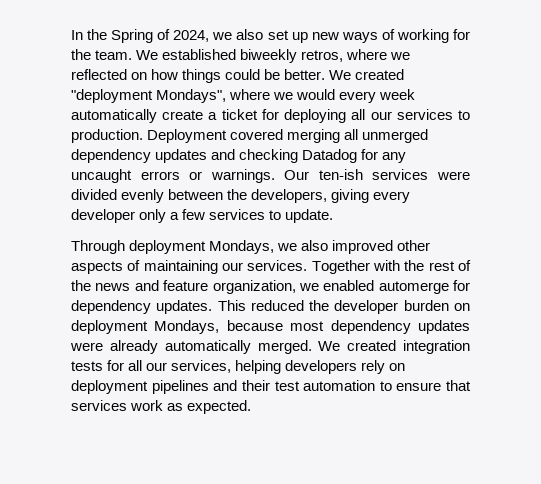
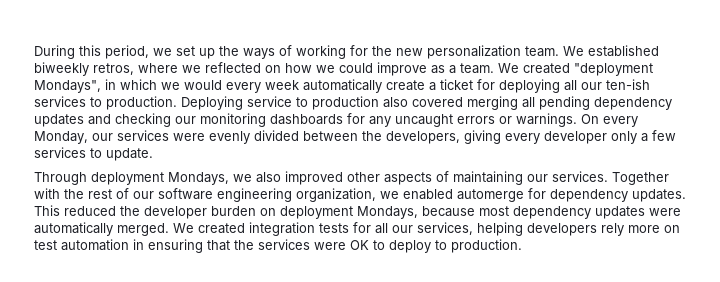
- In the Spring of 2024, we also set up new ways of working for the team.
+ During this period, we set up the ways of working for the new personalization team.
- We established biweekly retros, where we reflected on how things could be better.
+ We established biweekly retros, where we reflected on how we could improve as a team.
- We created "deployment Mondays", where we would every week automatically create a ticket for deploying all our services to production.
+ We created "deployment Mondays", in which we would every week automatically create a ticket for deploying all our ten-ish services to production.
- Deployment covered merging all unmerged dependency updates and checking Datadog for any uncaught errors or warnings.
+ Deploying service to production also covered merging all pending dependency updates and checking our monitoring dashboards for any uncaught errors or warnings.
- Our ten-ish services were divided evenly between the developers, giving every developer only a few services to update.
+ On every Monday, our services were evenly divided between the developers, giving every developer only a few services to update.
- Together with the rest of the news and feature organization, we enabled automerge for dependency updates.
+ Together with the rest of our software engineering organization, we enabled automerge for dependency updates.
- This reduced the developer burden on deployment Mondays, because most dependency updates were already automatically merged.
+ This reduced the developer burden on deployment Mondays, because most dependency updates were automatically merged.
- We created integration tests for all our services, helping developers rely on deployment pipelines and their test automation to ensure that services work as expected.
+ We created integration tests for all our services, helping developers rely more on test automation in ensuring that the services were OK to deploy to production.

-----

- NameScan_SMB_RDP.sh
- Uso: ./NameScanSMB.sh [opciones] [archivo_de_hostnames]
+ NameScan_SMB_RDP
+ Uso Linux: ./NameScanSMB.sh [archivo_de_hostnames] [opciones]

-----

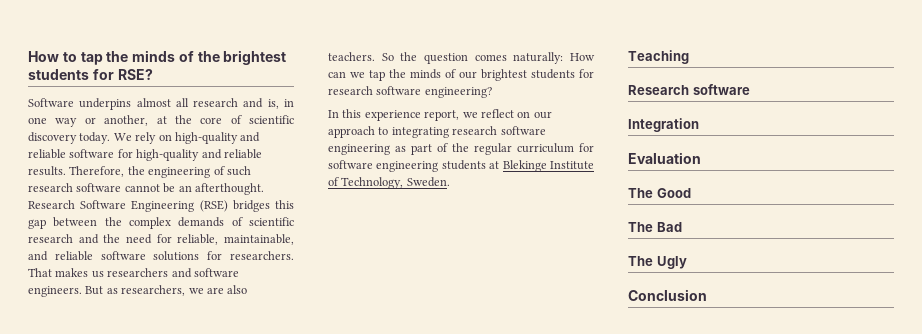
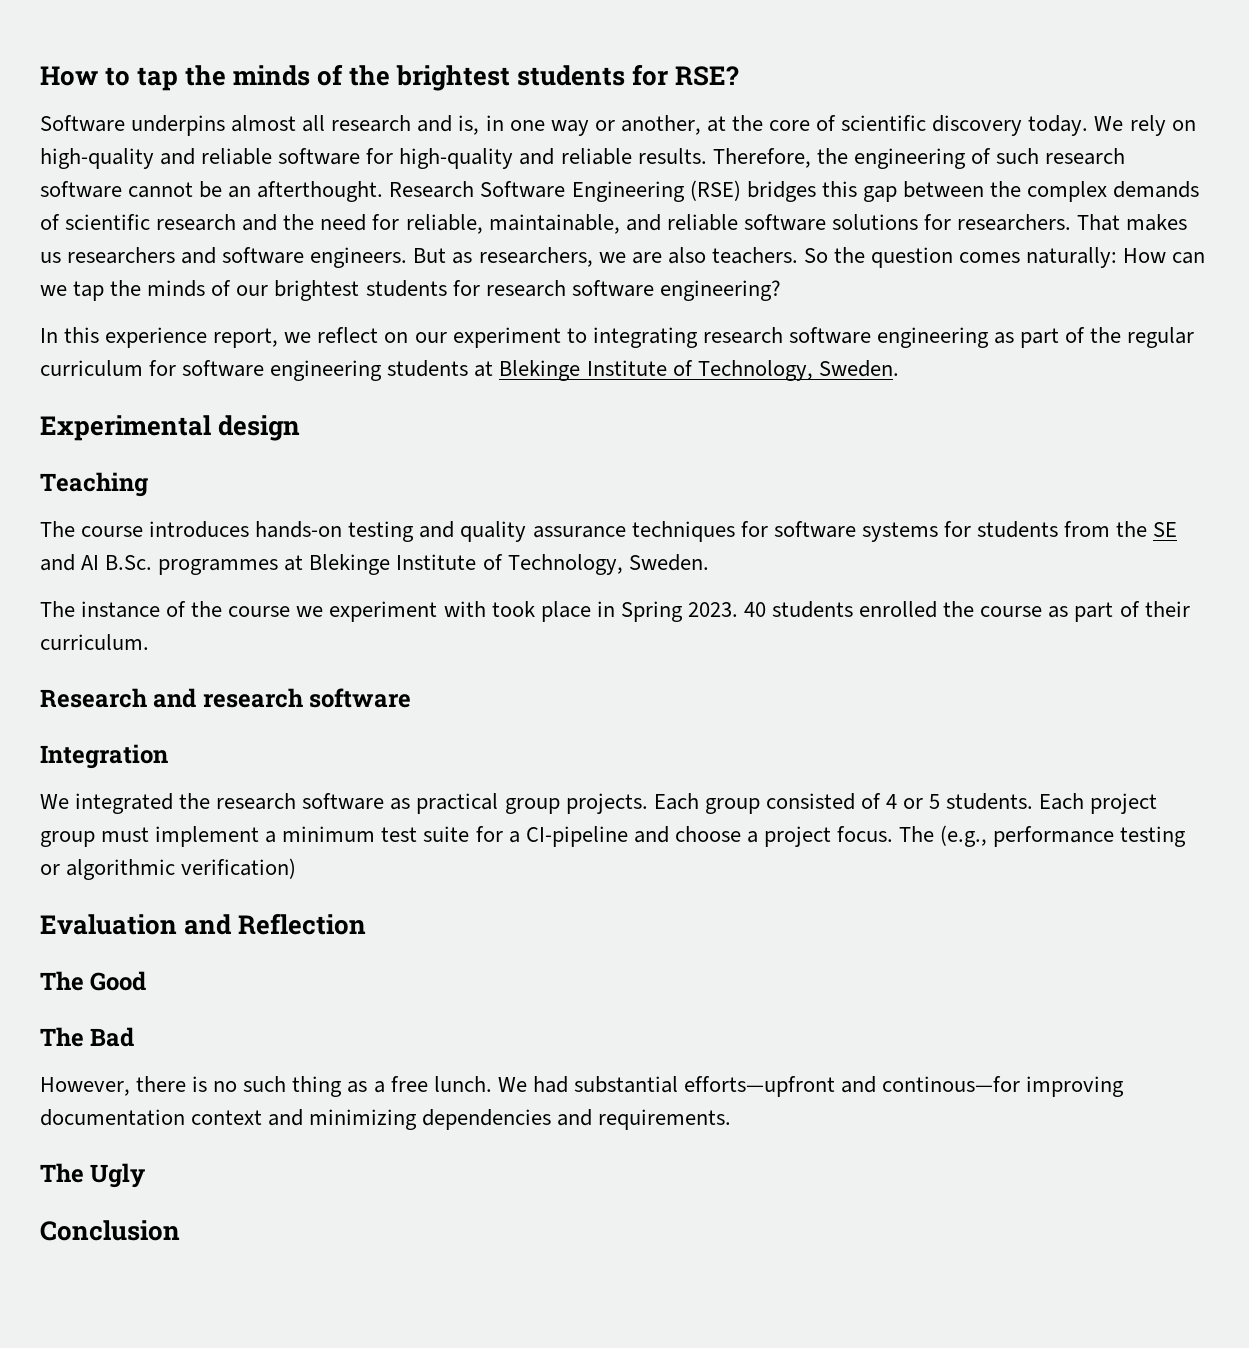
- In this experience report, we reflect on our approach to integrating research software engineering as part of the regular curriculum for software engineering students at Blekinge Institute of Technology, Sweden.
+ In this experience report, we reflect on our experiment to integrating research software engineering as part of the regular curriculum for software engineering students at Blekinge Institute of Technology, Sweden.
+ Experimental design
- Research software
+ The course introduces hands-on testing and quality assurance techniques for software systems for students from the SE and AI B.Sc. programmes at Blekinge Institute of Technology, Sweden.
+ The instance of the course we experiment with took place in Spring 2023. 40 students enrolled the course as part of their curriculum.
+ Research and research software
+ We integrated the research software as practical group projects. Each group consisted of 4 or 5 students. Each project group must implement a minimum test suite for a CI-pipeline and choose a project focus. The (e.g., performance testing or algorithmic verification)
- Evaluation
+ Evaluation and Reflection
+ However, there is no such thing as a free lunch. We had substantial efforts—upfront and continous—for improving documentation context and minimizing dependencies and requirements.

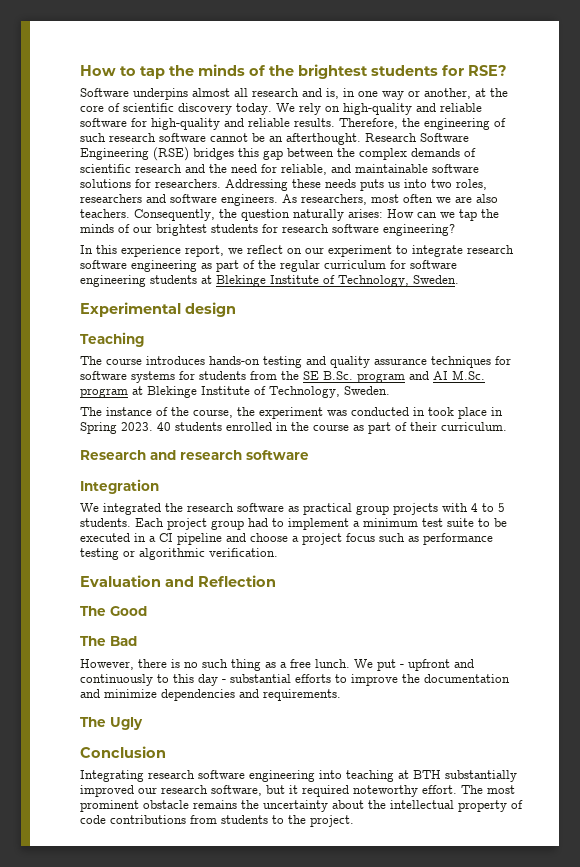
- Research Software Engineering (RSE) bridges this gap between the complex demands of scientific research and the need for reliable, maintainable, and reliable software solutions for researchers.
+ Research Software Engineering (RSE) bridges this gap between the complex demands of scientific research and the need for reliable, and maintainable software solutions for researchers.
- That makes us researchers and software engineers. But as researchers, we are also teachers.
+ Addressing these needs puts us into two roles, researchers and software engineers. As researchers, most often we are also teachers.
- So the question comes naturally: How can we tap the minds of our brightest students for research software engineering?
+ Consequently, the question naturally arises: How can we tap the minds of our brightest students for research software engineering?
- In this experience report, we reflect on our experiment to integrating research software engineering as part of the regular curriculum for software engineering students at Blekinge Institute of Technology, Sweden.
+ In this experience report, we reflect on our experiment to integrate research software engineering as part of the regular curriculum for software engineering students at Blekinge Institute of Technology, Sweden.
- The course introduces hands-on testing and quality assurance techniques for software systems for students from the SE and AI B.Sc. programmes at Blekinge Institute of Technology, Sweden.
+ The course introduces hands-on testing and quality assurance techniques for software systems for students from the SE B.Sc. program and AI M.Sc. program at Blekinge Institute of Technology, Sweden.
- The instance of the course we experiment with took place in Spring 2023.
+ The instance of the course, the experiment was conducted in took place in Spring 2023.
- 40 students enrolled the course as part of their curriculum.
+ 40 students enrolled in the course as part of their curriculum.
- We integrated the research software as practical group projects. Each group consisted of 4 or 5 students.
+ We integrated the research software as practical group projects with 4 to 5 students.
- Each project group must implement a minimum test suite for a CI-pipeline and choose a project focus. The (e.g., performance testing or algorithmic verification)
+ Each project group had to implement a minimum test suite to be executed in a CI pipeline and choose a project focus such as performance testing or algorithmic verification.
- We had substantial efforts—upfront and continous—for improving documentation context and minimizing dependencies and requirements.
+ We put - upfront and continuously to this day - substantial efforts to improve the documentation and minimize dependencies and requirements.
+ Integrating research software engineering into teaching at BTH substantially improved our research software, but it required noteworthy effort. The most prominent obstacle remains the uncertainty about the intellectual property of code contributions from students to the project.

-----

» Exercise prompt
Taking the line with "or algorithmic verification." as the first and the line with "- We had substantial" as the last, retype that stretch of the data above exactly, with no other lines.

» Solution to this exercise
+ Each project group had to implement a minimum test suite to be executed in a CI pipeline and choose a project focus such as performance testing or algorithmic verification.
- We had substantial efforts—upfront and continous—for improving documentation context and minimizing dependencies and requirements.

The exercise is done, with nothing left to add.